Ukrainian president signs controversial law to boost conscription

Ukrainian President Volodymyr Zelenskyy signed a controversial law on Tuesday extending the reach of conscription to replenish Ukraine’s forces as they continue to counter Russian aggression. 

The law was passed by parliament just days earlier, and is set to take effect in a month. It aims to simplify the process of identifying all draft-eligible men in the country, many of whom have avoided conscription by staying out of contact with authorities.

The law also provides soldiers with incentives such as cash bonuses or money toward buying a house or car, which some analysts warn Ukraine cannot afford.

The signed law was watered down from its original draft. It didn’t include a provision that would rotate out troops who had served 36 months of combat.

Authorities said a separate bill on demobilisation and rotation would be prepared in the coming months.
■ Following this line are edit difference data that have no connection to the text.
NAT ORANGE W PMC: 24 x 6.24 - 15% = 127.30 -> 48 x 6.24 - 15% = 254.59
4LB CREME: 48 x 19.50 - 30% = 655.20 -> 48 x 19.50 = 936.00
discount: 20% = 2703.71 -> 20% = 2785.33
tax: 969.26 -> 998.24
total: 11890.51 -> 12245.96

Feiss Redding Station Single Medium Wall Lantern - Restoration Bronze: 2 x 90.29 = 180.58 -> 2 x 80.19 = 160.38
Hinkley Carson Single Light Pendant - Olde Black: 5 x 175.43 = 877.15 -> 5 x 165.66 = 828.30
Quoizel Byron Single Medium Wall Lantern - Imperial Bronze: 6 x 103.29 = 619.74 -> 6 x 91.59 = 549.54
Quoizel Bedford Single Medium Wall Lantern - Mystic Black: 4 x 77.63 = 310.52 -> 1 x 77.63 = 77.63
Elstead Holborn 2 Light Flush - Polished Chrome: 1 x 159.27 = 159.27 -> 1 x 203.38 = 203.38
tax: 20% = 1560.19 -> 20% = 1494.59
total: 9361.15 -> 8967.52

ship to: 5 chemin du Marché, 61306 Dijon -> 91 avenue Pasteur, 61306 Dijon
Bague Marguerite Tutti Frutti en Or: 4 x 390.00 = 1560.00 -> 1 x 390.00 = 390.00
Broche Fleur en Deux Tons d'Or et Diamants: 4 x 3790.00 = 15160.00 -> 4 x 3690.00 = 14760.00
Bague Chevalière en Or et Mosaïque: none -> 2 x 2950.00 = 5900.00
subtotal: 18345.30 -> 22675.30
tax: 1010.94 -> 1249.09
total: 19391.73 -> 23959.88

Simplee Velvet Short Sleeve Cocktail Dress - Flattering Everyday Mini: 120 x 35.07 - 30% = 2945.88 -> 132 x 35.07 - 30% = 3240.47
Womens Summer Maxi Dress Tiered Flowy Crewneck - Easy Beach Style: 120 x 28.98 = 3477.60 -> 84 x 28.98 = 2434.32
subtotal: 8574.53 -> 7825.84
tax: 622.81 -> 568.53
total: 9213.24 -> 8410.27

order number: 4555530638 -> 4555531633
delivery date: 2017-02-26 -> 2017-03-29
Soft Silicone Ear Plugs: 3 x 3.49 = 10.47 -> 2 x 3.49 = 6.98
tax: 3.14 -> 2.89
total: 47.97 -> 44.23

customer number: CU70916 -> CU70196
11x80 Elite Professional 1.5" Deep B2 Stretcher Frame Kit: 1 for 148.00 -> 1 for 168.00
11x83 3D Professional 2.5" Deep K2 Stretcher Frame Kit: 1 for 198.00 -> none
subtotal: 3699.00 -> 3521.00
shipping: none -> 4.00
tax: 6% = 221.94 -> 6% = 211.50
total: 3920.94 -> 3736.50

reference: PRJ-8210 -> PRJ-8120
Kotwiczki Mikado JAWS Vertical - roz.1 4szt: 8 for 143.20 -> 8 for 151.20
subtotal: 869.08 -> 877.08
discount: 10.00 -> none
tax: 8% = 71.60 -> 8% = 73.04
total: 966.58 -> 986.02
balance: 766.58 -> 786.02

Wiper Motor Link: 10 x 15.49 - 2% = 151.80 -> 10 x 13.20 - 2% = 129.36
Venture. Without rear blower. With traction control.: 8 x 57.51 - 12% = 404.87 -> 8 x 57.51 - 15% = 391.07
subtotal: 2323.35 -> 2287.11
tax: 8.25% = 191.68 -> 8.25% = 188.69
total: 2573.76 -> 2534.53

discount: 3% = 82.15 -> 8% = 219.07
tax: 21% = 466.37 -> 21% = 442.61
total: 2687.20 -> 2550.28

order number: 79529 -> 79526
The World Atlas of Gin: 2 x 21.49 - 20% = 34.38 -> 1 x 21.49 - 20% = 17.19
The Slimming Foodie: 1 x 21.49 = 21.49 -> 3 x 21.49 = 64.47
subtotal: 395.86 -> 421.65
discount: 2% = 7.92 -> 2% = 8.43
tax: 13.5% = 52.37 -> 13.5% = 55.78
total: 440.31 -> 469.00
But the delay caused public outrage among Ukrainians whose relatives have been fighting without breaks for two years.

Exhausted soldiers have no means of taking a break from front-line work because of the current scale and intensity of the war.

Ukraine has been struggling to fend off the Russian advance in recent months. Outnumbered and outgunned, it is in dire need of additional troops and ammunition, but doubts about the future of Western military aid are growing.

Particularly important is the future of US policy, with Republicans in the House of Representatives in Washington holding up the passage of a military aid package that would resume funding and supplies for the Ukrainian war effort.